By Benjamin Chiou
Date: Tuesday 04 Feb 2025
(Sharecast News) - Beverages giant Diageo has pulled its medium-term guidance ahead of incoming tariffs on Mexican and Canadian imports by the Trump administration, saying it cannot yet accurately predict how additional duties will affect its financial performance.
At the weekend, Donald Trump announced the implementation of 25% tariffs on goods imported into the US from Canada and Mexico, with both countries promising to impose retaliatory protectionist measures on US products in response.
Diageo's tequila portfolio, which given geographic origin requirements must be made in Mexico, and its Canadian whisky brands would be mainly affected by the protectionist measures, the spirits manufacturer said on Tuesday.

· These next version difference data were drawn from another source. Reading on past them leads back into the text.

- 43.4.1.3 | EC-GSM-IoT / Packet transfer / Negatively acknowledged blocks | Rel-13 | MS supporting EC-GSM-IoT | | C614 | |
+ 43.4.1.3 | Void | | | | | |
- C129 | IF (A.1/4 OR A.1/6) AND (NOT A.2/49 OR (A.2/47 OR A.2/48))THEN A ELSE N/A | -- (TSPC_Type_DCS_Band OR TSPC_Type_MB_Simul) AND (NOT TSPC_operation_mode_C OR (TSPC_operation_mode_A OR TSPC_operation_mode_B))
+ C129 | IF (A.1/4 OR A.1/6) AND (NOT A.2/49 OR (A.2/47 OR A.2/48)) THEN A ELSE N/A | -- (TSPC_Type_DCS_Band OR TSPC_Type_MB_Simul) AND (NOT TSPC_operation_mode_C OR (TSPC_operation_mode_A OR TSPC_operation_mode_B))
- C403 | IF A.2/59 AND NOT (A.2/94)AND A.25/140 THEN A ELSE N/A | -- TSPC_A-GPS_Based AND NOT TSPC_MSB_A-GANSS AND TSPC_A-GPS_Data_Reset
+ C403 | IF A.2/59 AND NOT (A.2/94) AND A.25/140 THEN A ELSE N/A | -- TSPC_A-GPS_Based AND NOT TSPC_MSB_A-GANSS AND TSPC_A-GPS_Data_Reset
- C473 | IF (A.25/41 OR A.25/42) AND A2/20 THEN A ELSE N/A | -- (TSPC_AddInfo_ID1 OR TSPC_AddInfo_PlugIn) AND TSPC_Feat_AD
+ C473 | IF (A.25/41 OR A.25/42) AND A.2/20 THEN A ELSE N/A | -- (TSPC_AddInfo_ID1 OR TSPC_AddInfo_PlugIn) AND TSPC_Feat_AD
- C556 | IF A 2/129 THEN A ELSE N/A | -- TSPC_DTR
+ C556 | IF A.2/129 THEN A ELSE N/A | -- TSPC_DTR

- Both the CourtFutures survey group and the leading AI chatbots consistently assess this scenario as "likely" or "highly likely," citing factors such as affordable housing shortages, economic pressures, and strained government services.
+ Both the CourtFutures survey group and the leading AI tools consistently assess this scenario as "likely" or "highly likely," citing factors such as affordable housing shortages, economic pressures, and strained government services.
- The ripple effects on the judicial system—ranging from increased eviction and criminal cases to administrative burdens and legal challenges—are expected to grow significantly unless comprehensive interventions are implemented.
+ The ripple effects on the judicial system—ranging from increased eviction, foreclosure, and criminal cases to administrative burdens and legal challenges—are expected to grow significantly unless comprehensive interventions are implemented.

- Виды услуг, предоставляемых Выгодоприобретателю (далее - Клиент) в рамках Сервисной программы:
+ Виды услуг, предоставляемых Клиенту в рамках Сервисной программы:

"Announcement of these tariffs and the potential for further developments increases the complexity in providing updated guidance given this evolving situation. In particular, while we are encouraged by the momentum built in H1, building on this may be more challenging as we work through the disruption from these developments," Diageo said.
The company said it would update the market with guidance when it can more accurately assess the impact of tariffs.
The news came as Diageo published its interim results, which showed that FX movements dented both sales and profits in the first half ended 31 December.
Reported net sales were down 0.6% at $10.9bn, as unfavourable FX offset a 1.0% increase in organic net sales. Operating profit was down 4.9% at $3.16bn, weighed down by FX as well as a 132-basis point decline in operating profit margins to 30.3%.
Nevertheless, the company reported a resilient performance amid a "challenging industry backdrop as consumers continue to navigate through inflationary pressures", said chief executive Debra Crew.
"Growth in four of our five regions was supported by market share gains. Notably, in North America, we outperformed the market with high quality share growth and positive organic net sales growth, driven by strong execution and momentum in Don Julio and Crown Royal."
For the second half, Diageo had expected to build on first-half momentum and deliver a sequential improvement in organic net sales growth, but said: "The confirmation at the weekend of the implementation of tariffs in the US could however impact this building momentum. We still expect to continue to deliver strong market share performance."